Today Bobby Z. asked, “How do you determine where to place your stops?”
First of all, thank you for all of the questions. There were many of you that had this question but Bobby asked it first. Keep them coming.
I could write on this topic for weeks and still not cover it so I will try to provide an overview and hope that in the future I can drill down into specific examples. Today I will cover stops designed to protect capital as opposed to stops that lock in profits.
Stops are an integral part of the game plan and they are not an after thought. I do not believe that you can assign a random number (i.e. 10%) and use it universally – each trade is different. Before I determine a stop I write down my expectations for the move and it incorporates the market, the previous price patterns for the stock, the technicals and time frame.
All of my analysis starts with the market – 75% of all stocks follow the market. Think of it, you will lose money on 3 out of 4 trades if you are on the wrong side. I look at support/resistance lines, trend lines and moving averages to form my opinion. If there is a market breakout or a breakdown, I may stop out a stock trade even if the stock has not participated in the market’s move.
When I consider previous price behavior I look at how the stock normally acts. If it is a wild ride, I will keep my size small and use wide stops because I don’t want to get “whipsawed out”. The small size gives me staying power and I don’t sweat the loses due to “noise”. Two weeks ago in the Daily Report we were short NBIX. I told subscribers keep the size tiny (200 shares) and use a very wide stop, this stock will drive you nuts while we wait for the breakdown. Sure enough it was up and down $2 a day and then one day… it was down $31. I picked a resistance level and stuck with it. In other instances where the stock is orderly, a tight stop would be more appropriate. These stocks are relatively predictable and when they stray, the move is over.
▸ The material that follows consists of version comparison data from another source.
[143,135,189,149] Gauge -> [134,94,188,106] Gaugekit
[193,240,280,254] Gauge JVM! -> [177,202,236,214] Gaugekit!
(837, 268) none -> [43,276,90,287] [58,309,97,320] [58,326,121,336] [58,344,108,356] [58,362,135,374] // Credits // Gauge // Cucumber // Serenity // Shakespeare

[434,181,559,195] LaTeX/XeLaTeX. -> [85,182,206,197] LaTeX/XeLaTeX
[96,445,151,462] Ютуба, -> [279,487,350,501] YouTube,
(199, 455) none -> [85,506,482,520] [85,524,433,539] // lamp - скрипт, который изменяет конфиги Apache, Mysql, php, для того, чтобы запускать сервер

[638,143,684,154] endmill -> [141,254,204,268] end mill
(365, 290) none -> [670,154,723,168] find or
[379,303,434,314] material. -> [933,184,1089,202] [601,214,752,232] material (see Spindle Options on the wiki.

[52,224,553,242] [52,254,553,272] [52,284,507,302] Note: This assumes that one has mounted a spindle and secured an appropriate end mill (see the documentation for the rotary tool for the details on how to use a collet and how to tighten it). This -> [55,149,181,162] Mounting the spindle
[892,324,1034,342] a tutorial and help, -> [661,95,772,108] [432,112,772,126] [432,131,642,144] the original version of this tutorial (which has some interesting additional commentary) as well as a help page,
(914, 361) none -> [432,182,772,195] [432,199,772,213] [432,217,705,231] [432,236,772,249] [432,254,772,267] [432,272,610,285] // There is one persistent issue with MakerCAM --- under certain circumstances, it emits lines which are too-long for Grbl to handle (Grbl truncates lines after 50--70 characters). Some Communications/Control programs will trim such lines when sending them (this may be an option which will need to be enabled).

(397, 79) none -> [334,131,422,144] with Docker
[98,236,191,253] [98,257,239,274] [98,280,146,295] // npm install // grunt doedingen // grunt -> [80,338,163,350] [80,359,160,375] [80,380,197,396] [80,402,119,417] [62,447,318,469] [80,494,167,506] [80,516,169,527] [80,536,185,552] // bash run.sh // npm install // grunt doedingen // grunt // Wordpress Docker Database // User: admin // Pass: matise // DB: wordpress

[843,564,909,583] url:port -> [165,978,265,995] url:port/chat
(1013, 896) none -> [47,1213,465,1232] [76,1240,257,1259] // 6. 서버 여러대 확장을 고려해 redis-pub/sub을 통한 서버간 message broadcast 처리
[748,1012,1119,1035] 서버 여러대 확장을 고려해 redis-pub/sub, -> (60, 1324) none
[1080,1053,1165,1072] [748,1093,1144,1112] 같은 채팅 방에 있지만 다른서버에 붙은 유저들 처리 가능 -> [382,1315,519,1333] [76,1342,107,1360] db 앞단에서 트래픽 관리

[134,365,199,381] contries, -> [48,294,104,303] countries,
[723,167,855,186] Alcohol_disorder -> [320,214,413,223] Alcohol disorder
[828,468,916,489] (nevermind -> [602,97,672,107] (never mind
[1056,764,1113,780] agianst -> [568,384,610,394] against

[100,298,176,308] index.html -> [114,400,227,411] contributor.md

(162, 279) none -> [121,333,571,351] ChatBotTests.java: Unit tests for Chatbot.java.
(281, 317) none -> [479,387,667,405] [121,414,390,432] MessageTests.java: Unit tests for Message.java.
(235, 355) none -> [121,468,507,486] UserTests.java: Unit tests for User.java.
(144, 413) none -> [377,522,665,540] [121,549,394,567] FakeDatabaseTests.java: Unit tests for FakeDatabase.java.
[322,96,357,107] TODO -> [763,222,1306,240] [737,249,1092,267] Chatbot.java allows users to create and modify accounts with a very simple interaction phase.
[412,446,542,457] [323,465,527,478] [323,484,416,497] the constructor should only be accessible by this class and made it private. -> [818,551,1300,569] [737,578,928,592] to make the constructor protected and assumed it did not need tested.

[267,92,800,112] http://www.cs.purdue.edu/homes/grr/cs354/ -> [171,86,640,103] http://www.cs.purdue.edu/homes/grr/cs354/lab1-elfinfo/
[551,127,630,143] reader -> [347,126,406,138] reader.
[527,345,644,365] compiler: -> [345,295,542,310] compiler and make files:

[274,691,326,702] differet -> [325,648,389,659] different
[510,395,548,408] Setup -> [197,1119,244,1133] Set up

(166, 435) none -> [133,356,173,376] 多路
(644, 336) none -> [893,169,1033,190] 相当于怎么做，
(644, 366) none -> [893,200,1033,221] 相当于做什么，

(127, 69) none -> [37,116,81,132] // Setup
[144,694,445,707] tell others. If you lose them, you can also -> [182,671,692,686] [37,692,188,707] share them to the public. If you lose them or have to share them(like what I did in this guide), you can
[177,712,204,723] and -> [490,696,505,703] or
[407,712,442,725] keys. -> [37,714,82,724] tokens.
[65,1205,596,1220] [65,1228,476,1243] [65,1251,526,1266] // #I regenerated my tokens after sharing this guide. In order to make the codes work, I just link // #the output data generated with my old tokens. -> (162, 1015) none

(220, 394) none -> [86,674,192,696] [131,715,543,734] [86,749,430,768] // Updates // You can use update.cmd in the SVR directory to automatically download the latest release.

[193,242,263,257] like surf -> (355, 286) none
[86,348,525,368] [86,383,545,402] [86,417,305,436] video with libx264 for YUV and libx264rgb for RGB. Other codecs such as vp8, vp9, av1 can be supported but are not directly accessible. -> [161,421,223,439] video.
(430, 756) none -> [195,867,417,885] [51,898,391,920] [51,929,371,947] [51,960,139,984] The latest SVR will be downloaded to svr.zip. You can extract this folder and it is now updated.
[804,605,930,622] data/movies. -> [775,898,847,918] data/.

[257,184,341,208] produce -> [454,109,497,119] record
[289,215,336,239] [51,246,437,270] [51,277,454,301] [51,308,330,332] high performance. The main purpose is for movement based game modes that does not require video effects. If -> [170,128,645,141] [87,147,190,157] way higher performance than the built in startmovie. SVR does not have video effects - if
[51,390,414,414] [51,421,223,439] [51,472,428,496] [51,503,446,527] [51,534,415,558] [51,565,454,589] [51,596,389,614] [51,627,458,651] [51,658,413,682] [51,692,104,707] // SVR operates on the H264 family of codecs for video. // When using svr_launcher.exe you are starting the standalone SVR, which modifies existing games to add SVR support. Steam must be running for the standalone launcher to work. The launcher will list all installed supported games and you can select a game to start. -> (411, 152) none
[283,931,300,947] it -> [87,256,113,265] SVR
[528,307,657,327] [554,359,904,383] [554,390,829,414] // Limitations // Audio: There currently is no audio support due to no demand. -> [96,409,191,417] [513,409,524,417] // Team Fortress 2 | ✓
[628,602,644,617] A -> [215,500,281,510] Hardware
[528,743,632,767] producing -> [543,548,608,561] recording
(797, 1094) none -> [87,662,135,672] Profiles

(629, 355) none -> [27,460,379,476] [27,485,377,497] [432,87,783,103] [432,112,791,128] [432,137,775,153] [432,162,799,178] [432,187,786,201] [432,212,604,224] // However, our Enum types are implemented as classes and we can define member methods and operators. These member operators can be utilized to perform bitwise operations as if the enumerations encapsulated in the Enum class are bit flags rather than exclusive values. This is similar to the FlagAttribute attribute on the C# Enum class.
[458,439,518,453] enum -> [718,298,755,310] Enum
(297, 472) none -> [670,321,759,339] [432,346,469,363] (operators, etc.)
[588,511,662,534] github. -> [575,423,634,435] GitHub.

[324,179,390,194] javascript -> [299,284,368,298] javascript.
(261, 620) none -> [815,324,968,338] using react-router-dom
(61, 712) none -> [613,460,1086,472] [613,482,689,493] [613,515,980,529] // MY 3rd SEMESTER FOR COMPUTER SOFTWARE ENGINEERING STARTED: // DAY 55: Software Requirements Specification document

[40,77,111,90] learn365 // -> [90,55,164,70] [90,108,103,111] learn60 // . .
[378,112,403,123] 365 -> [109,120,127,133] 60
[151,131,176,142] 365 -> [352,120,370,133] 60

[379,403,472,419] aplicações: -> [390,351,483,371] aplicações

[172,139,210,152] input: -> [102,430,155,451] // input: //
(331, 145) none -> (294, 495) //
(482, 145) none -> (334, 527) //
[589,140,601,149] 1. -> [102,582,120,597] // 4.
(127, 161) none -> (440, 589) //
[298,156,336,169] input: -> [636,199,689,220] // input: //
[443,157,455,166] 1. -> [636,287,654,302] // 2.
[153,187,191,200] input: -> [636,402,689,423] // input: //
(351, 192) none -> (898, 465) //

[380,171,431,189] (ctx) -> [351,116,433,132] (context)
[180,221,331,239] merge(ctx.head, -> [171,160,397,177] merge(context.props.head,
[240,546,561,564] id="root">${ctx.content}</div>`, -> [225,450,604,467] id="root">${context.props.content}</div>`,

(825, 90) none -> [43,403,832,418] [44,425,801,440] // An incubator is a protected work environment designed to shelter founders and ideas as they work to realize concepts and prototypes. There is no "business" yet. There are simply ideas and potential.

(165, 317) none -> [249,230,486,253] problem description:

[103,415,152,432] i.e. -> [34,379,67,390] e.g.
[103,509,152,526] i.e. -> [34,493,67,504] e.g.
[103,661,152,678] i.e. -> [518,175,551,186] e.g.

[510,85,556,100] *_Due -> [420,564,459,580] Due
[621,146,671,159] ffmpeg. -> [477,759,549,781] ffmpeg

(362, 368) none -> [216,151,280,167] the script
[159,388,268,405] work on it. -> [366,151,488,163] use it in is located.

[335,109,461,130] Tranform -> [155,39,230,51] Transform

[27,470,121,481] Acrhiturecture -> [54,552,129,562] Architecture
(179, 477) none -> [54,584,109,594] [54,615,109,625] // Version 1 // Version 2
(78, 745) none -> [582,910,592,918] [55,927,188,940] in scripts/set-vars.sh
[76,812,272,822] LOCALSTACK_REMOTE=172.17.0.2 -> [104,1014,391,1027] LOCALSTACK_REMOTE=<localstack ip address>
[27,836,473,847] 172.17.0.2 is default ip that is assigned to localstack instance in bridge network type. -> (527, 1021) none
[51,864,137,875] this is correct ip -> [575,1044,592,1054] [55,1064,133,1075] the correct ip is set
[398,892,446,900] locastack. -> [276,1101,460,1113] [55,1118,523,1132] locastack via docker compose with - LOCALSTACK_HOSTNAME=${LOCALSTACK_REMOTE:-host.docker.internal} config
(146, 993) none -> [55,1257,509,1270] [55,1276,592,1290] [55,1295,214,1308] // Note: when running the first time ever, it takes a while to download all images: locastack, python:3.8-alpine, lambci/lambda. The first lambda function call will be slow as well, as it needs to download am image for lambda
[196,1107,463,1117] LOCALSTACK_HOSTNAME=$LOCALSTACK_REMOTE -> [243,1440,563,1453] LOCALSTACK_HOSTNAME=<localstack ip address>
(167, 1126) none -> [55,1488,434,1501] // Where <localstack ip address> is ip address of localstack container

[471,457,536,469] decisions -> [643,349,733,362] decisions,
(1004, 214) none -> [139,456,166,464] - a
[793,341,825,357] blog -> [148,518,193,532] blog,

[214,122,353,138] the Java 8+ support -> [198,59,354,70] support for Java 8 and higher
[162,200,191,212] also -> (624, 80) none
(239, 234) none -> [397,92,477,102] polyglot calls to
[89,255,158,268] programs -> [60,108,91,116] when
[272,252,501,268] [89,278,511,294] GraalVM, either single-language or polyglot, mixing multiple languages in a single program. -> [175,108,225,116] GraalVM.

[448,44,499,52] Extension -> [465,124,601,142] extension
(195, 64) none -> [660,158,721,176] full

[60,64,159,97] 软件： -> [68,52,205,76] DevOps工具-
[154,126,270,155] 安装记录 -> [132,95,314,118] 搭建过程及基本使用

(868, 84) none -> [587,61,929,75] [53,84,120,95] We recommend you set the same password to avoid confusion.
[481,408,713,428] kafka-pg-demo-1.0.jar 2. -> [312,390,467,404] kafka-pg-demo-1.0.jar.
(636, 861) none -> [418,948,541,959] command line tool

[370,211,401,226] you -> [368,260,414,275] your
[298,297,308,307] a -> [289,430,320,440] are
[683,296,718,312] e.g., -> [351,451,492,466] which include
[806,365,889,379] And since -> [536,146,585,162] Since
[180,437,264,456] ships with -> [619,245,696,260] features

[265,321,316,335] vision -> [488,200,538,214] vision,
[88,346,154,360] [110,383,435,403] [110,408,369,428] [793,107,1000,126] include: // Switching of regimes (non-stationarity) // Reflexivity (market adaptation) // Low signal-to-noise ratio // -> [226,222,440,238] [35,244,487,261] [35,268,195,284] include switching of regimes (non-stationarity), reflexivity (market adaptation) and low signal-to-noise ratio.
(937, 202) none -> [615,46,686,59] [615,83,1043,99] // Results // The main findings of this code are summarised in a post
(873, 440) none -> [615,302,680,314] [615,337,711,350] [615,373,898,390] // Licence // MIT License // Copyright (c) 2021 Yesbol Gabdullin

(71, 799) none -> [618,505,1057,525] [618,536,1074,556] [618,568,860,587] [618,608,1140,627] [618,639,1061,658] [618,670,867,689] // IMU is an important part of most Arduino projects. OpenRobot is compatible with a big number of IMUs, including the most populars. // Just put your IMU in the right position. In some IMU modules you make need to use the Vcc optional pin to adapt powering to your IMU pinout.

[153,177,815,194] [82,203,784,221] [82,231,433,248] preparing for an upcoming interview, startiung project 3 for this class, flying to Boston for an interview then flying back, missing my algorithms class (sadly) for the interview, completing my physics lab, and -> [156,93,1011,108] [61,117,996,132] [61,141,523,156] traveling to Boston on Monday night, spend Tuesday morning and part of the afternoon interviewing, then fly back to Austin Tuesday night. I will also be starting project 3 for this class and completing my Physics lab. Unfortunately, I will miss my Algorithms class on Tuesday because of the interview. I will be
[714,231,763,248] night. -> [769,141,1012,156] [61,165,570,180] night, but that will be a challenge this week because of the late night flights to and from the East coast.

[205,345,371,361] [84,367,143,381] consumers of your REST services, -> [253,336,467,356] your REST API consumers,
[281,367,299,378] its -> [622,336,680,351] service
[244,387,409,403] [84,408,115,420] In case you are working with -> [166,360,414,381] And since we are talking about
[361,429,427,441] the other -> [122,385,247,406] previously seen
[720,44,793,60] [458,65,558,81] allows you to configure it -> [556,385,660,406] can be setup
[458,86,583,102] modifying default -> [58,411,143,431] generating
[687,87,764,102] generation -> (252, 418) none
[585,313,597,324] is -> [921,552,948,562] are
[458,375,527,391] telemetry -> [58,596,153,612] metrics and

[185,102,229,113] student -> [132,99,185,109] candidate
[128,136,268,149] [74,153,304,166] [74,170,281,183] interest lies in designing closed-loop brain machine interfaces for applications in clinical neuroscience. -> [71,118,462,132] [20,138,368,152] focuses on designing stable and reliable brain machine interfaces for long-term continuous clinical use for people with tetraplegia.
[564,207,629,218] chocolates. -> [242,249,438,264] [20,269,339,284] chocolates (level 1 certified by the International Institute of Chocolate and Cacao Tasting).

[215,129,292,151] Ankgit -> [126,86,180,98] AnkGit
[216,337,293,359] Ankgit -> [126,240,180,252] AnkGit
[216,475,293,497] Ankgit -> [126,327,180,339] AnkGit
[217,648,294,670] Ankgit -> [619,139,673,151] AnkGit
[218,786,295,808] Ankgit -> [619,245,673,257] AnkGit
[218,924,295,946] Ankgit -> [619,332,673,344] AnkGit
For the technicals I keep it simple. I use horizontal support and resistance levels, trend lines and major moving averages. I try to determine in each case which one will have the most significance. In some cases stocks really follow a trend line, in others it might be a support line. If a level is violated and in my game plan I thought it would hold – I’m out.
Time is important because it keeps me honest. If a trade has not done what it was supposed to I’m forced to question my original assumption. I do my analysis and I execute the trade. I’m not placing a trade because I think in two years it will be higher. I’m doing the trade because the stock looks good – RIGHT NOW. If it doesn’t look good right now, I’ll wait until it does. As time ticks away, the risk increases and randomness enters the equation. I saw something that looked good and I jumped on it. With every passing moment there is a greater chance that I will be blindsided. I’m also forced to evaluate weather the stock is still showing relative strength/weakness to the market. If the market is up and I’m long, why isn’t the stock participating? Has it lost its Mo Jo?
Options stops are a completely different animal and I can address that another time. In short, the stops are based on the underlying, not the price of the option.